The percentage total area where the time-averaged WSS is less than or equal to 0.4 Pa was determined, with 7.97%, 7.33%, 7.04%, and 6.95% for E 0.3, E 0.5, E 0.9, and Mooney–Rivlin model, respectively, showing that Mooney–Rivlin model is almost similar to E 0.9. For simulating the behavior of lower stiffness of the carotid artery, the MR model is not suitable as it underestimates the low WSS region. Flow recirculation is maximum with E 0.3 model and decreases with increases in stiffness due to reduced arterial deformation with an increase in stiffness. This leads to variation inflow through the ECA satisfying the law of conservation of mass with low flow velocity at the inner wall of the ECA of E 0.3 and increasing with the increase in stiffness.
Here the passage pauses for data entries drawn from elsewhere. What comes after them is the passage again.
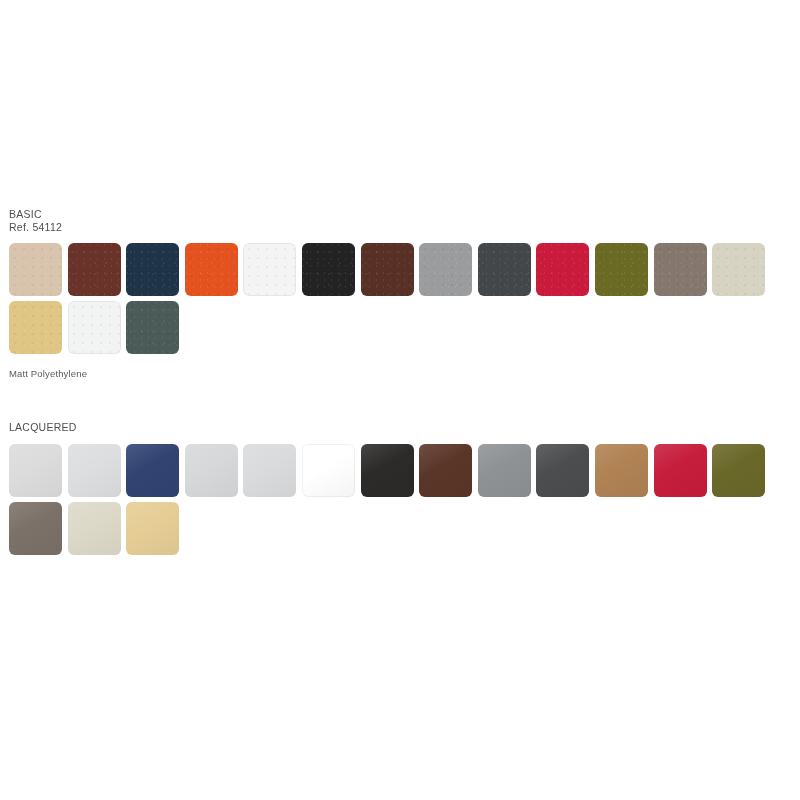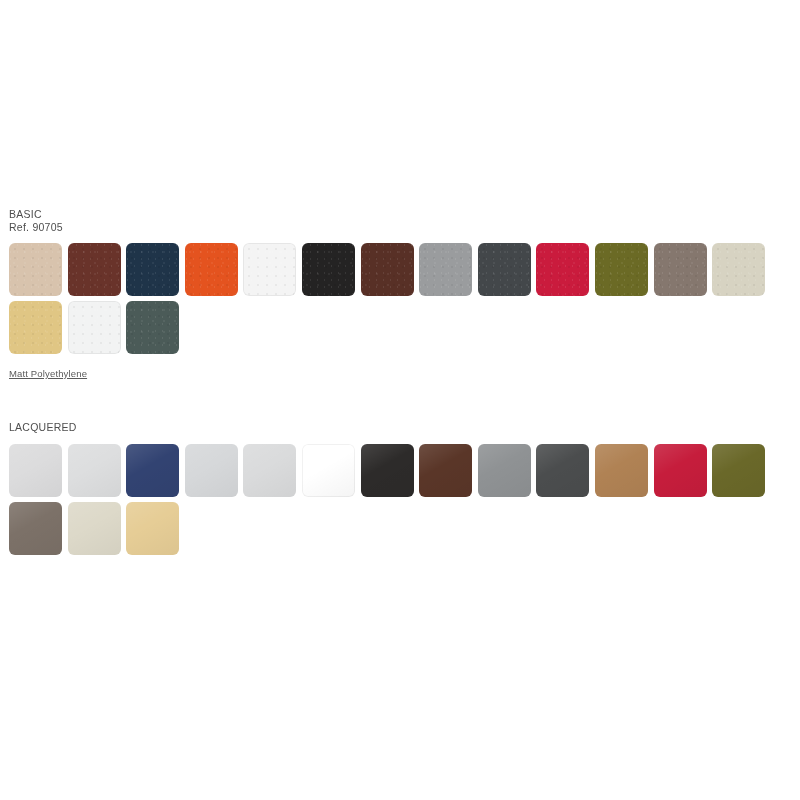--- a/index.html
+++ b/index.html
@@ -101,7 +101,7 @@
   <div class="section" id="section-basic">
     <div class="section-head">
       <span class="section-title">BASIC</span>
-      <span class="section-ref">Ref. 90705</span>
+      <span class="section-ref">Ref. 54112</span>
     </div>
 
     <div class="swatch-grid matt">

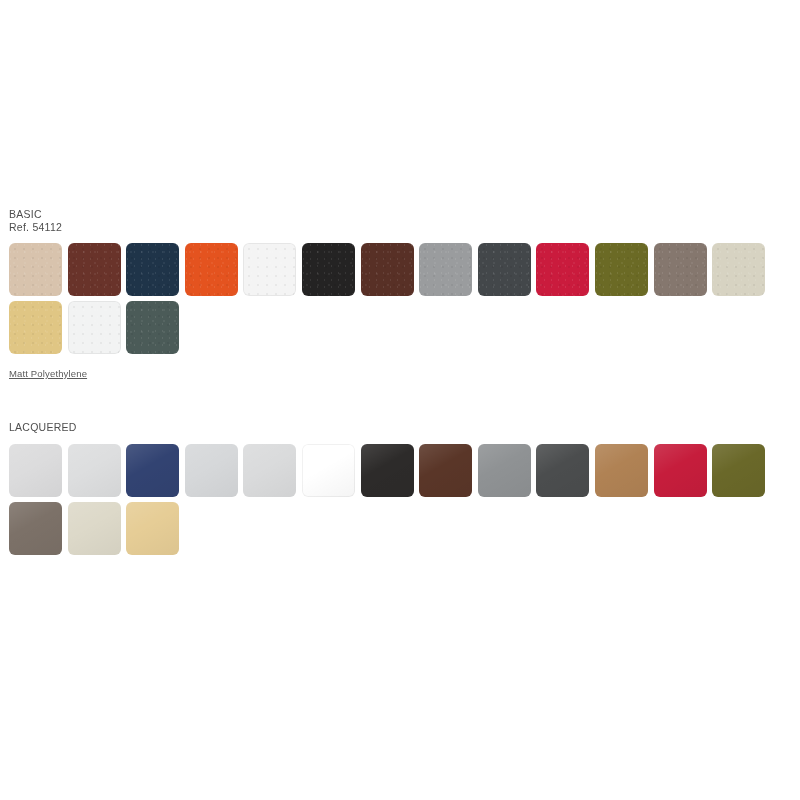--- a/index.html
+++ b/index.html
@@ -90,7 +90,6 @@
     font-size: 9.5px;
     line-height: 12px;
     letter-spacing: 0.15px;
-    text-decoration: underline;
   }
 </style>
 </head>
Due to reduced deformation, the residence time of the blood is low at the carotid sinus and the flow is balanced with increased flow through the ECA. The maximum flow in the ECA is observed with the MR model, which suggests that the residence time is lowest with the MR model and hence low WSS surface area compared to the linear elastic models.
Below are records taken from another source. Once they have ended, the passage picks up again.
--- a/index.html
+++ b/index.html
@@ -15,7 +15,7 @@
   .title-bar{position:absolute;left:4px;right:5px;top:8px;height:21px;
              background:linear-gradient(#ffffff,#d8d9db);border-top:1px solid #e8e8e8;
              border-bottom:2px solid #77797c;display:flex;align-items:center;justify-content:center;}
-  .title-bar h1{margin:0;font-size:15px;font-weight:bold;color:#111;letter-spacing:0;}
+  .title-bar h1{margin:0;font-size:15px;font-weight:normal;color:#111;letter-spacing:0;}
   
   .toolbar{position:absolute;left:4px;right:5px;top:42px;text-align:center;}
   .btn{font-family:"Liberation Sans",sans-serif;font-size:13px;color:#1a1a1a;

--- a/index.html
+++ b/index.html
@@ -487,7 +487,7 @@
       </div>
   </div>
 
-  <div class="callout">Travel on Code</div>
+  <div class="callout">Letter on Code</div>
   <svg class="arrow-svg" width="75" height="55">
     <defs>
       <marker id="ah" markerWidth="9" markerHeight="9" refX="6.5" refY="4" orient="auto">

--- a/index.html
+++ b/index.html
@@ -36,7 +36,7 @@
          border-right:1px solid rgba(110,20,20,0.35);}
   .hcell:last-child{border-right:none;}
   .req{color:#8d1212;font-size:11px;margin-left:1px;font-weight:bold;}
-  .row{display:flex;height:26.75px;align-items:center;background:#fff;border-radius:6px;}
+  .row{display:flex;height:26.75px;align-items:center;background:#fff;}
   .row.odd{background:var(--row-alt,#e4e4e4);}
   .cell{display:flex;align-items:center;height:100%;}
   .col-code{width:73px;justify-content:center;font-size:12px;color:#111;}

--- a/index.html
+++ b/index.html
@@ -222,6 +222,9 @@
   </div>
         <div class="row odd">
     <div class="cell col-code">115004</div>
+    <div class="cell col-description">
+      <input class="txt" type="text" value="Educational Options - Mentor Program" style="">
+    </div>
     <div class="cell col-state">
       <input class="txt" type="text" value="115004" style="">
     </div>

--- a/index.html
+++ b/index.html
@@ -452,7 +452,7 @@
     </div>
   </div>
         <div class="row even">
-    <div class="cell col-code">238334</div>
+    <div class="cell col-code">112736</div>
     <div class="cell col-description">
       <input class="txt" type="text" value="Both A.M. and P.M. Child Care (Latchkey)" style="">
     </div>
The low residence time also leads to low OSI at the carotid sinus as compared to the linear elastic models. At the bifurcation, the downstream flow leads to large contact areas leading to higher OSI. The increased rate of flow increases the contact intensity leading to the increased shear rate at the lumen surface making it a favorable region for plaque deposition. These observations encourage the more concentrated qualitative study of WSS-based indicators on the artery wall. WSS is dependent on flow patterns driven by the blood flow variation. The axial low leads to WSS to be higher in the axial direction compared to other directions. However, at increased flow rates, the oscillatory behavior is due to disturbed flow due to flow division and arterial deformation creating unstable flow domains which leading to increased flow in the direction perpendicular to the flow direction. Therefore, based on the WSS indicators, the likely location for plaque deposits can be evaluated. The WSS as observed in Fig. 5 shows higher WSS at the inner wall of the ECA near the bifurcation for all the models, with the lowest for E 0.3 and maximum for the MR model. Lower values are observed at the carotid sinus region for all the models.

7 Conclusion

In the present study, the pulsatile blood flow with the Newtonian assumption in the carotid bifurcation model under different arterial wall stiffness is investigated with two-way coupled FSI simulation. The results describe the important role in understanding the hemodynamic mechanism of stenosis. The obtained results demonstrated that linear elastic stiffness in comparison with the hyperelastic Mooney–Rivlin model showed significant variation in arterial wall stress distribution. However, with reduced arterial stiffness, a linear elastic model is more suitable as the Mooney–Rivlin model resembles an artery of the healthy adult with an average elastic modulus of 0.9 MPa. Increased velocities were found to be closer to the distal side of CCA, and it was observed that maximum velocity magnitude decreases with an increase in arterial stiffness, and minimum for Mooney–Rivlin artery model. The low OSI region is found to be toward the outer wall of the ICA and closer to the carotid bulb region which is prone to intense flow separation. This low OSI region increases with the increase in arterial wall stiffness and inclined toward the outer wall of ECA. However, the Mooney–Rivlin model shows that the low and high OSI region is found to be at the base and outer wall of the carotid bulb, respectively. The results of the present study demonstrate the potential of the numerical technique to understand the variation in hemodynamics under different arterial wall stiffness and its influence in understanding the atherosclerosis prognosis.